Web page revision data
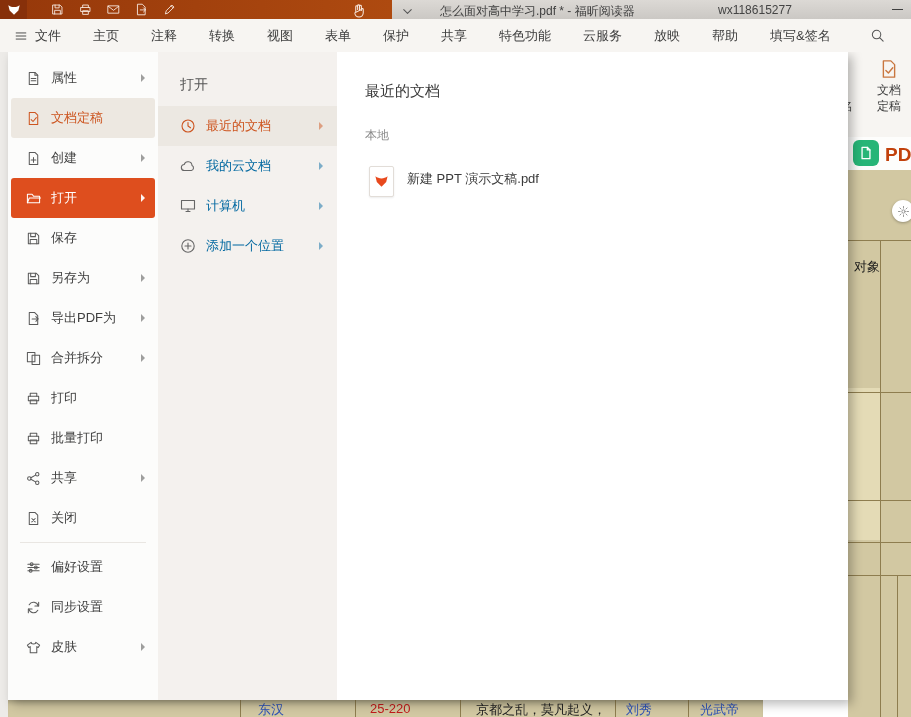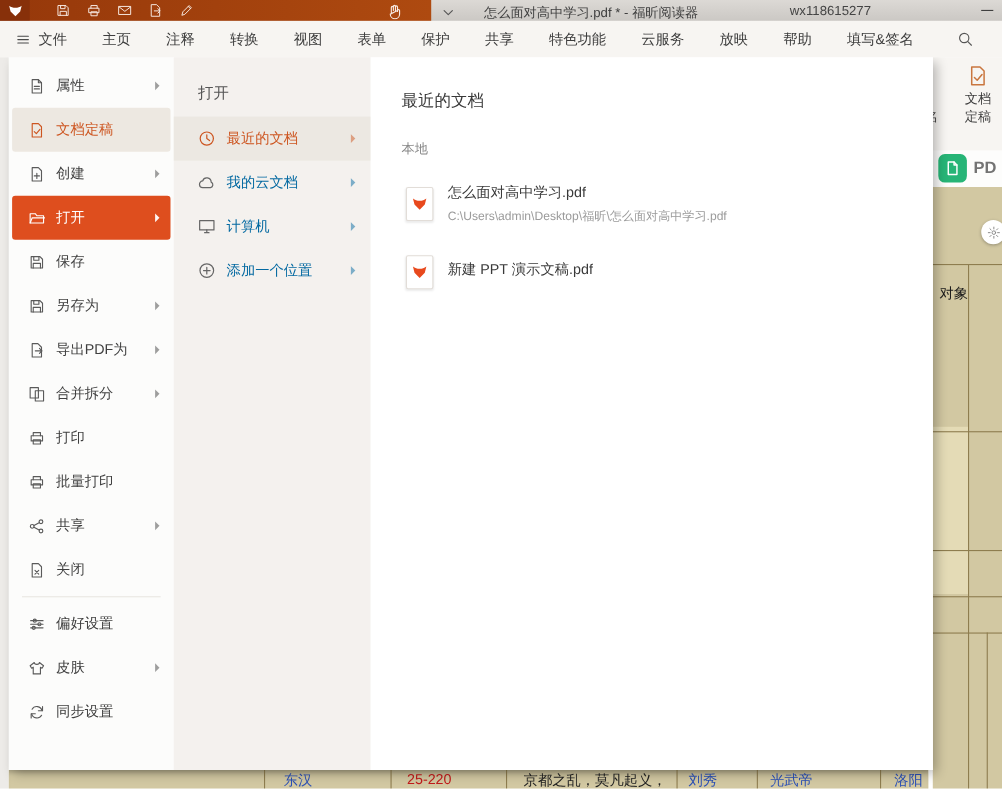"PD" .pd-text { color: #737373 -> #c2410c; font-size: 15px -> 19px }
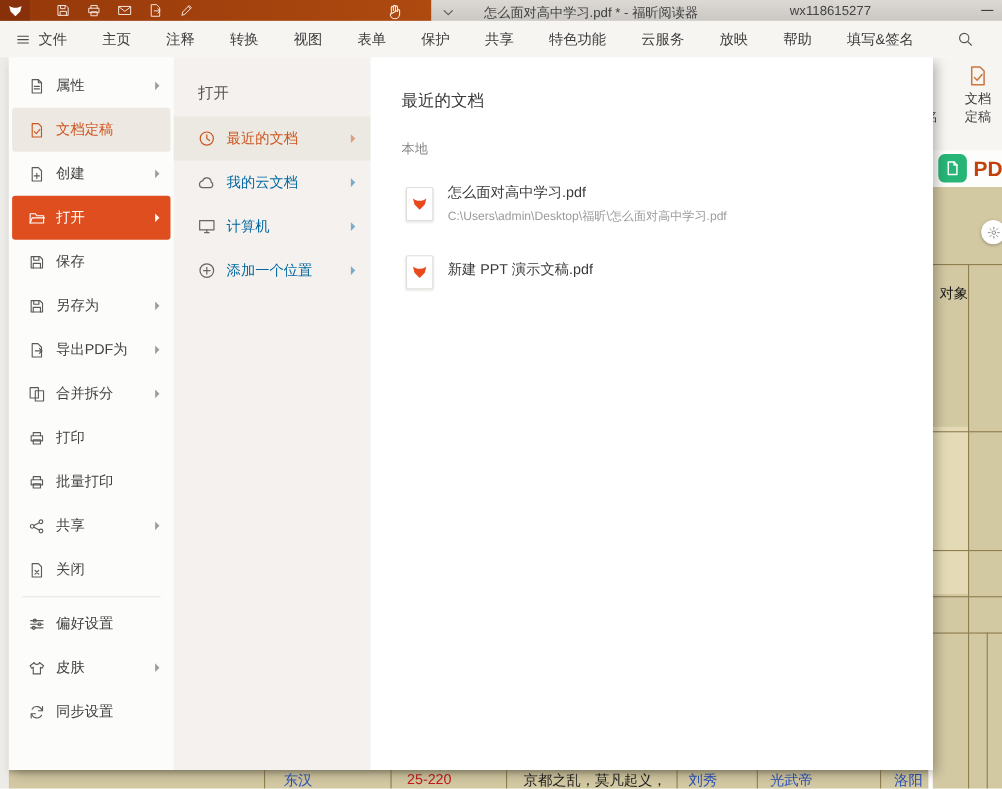"怎么面对高中学习.pdf" div.doc-item { html: <div> <div> <svg> <use></use> </svg> </div> <div> <div>怎么面对高中学习.pdf</div> <div>C:\Users\admin\Desktop\福昕\怎么面对高中学习.pdf</div> </div> </div> -> none }
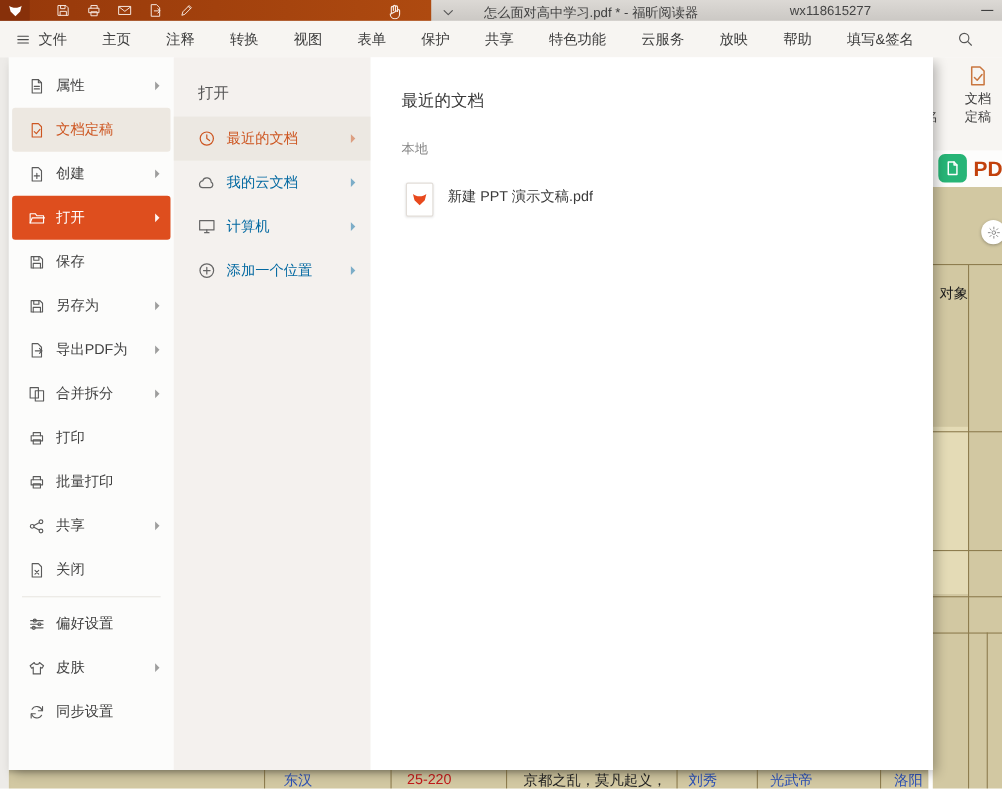"皮肤" div.bs-item { order: before "同步设置" -> after "同步设置" }
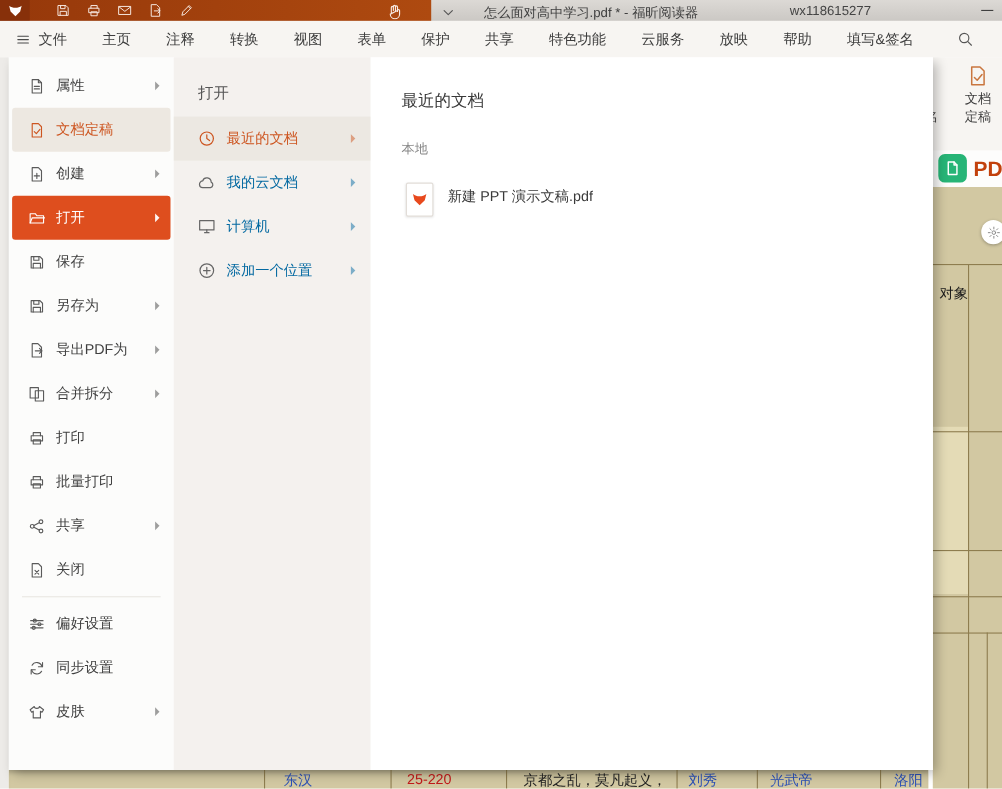"东汉" .doc-strip { width: 836px -> 755px }
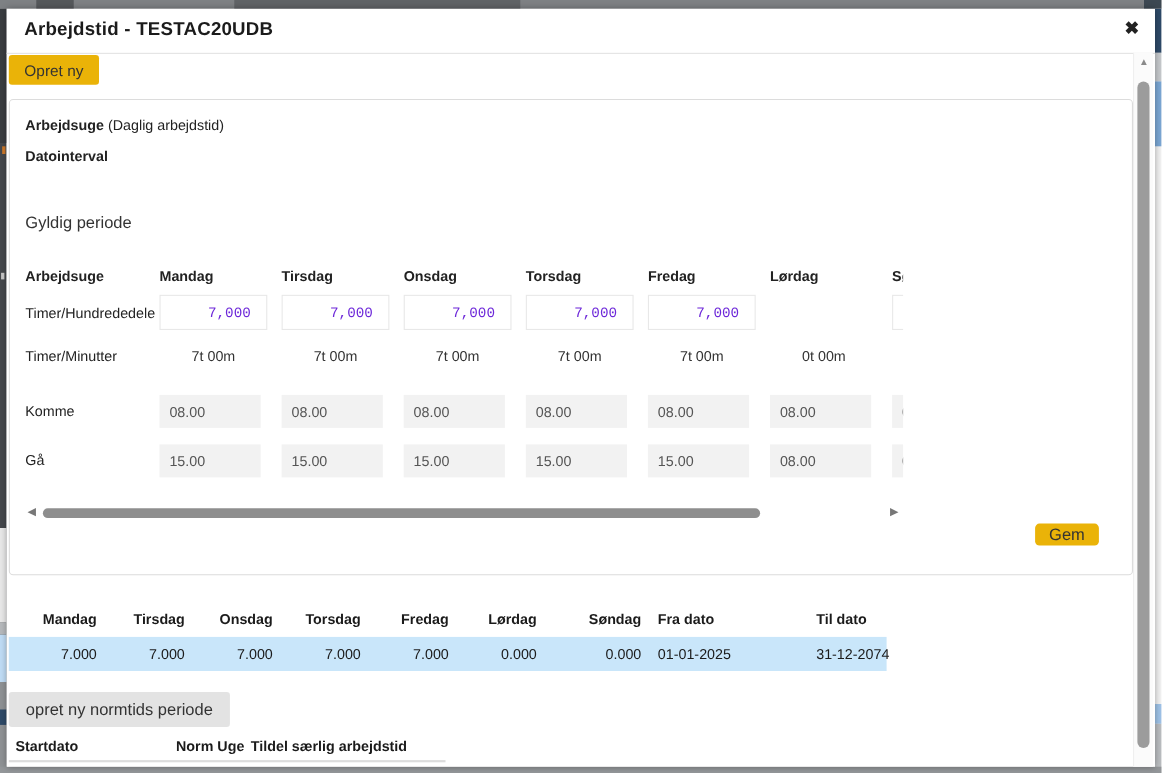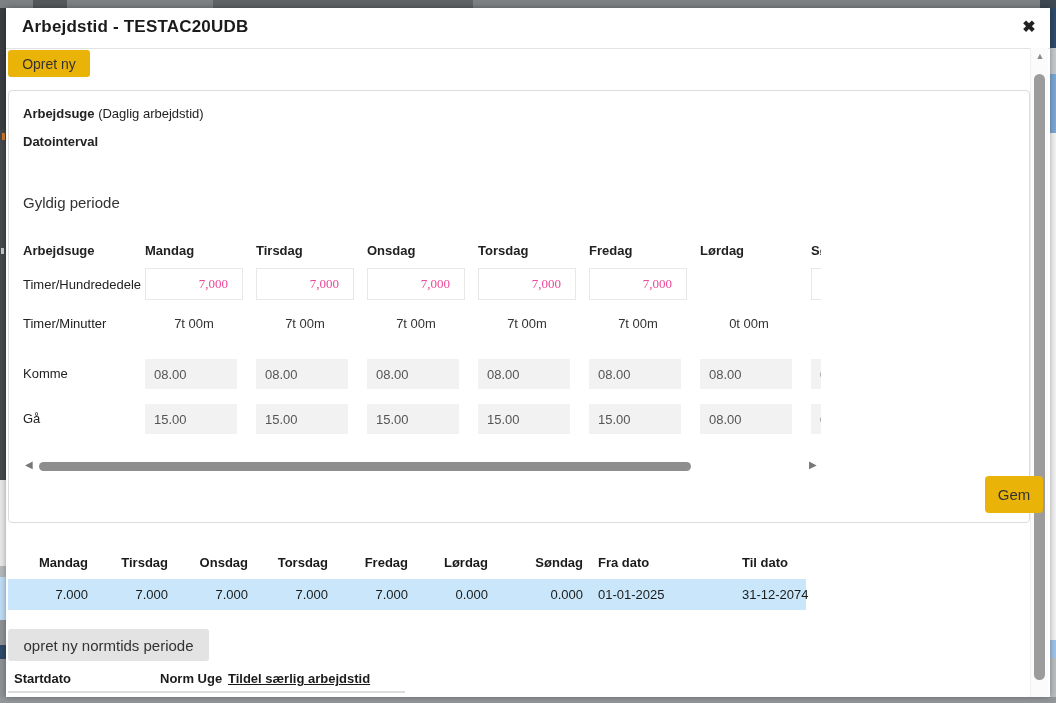"7,000" .inp-hund { color: #ec4899 -> #6d28d9; font-family: Liberation Serif, serif -> Liberation Mono, monospace }
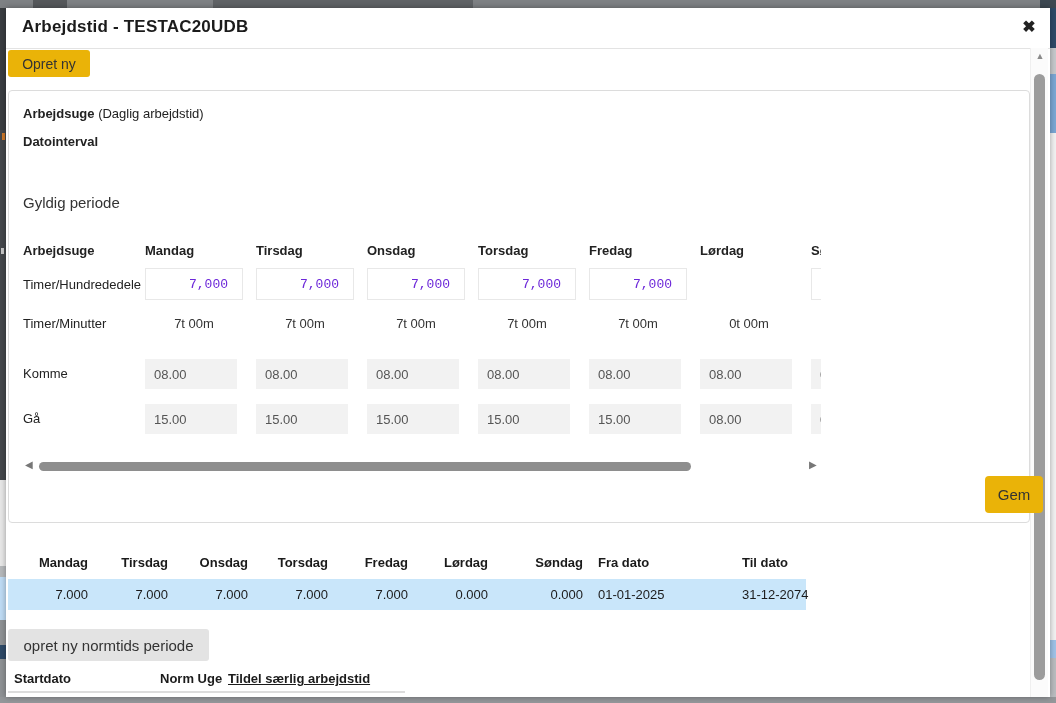"Gem" .btn-gem { height: 37px -> 20px; left: 976px -> 932px }
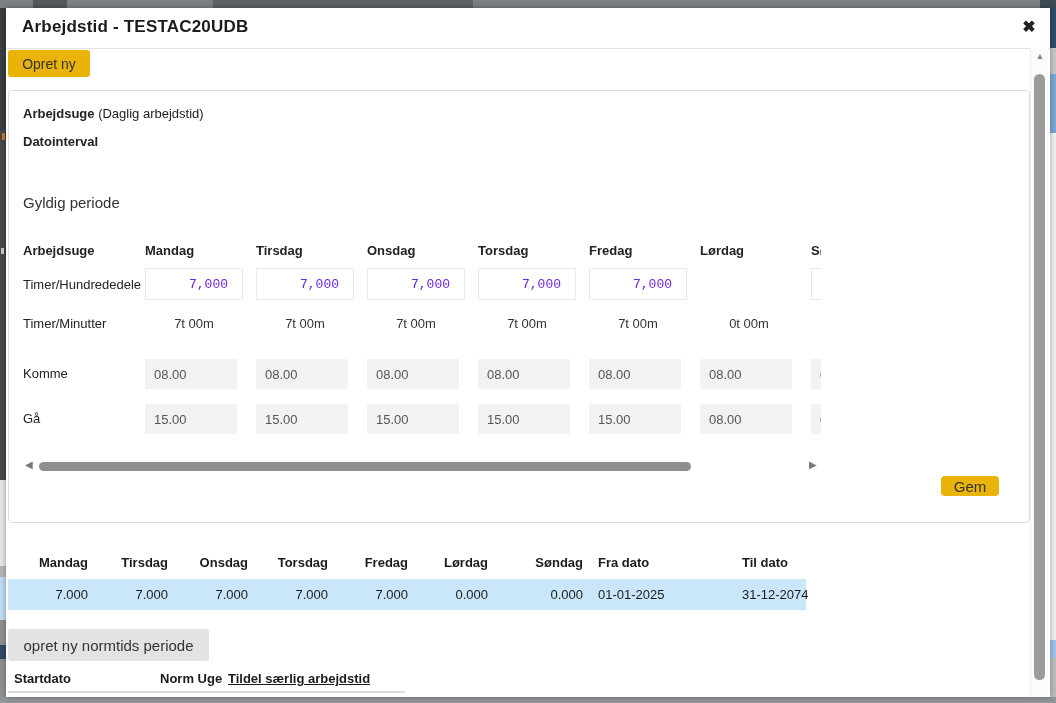"Tildel særlig arbejdstid" .bh2 { text-decoration: underline -> none }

» **ACTIVITY**: Output the lines above in full and exactly as given, omitting any pictures.

» **YOUR RESPONSE**:
"PD" .pd-text { color: #737373 -> #c2410c; font-size: 15px -> 19px }
"怎么面对高中学习.pdf" div.doc-item { html: <div> <div> <svg> <use></use> </svg> </div> <div> <div>怎么面对高中学习.pdf</div> <div>C:\Users\admin\Desktop\福昕\怎么面对高中学习.pdf</div> </div> </div> -> none }
"皮肤" div.bs-item { order: before "同步设置" -> after "同步设置" }
"东汉" .doc-strip { width: 836px -> 755px }
"7,000" .inp-hund { color: #ec4899 -> #6d28d9; font-family: Liberation Serif, serif -> Liberation Mono, monospace }
"Gem" .btn-gem { height: 37px -> 20px; left: 976px -> 932px }
"Tildel særlig arbejdstid" .bh2 { text-decoration: underline -> none }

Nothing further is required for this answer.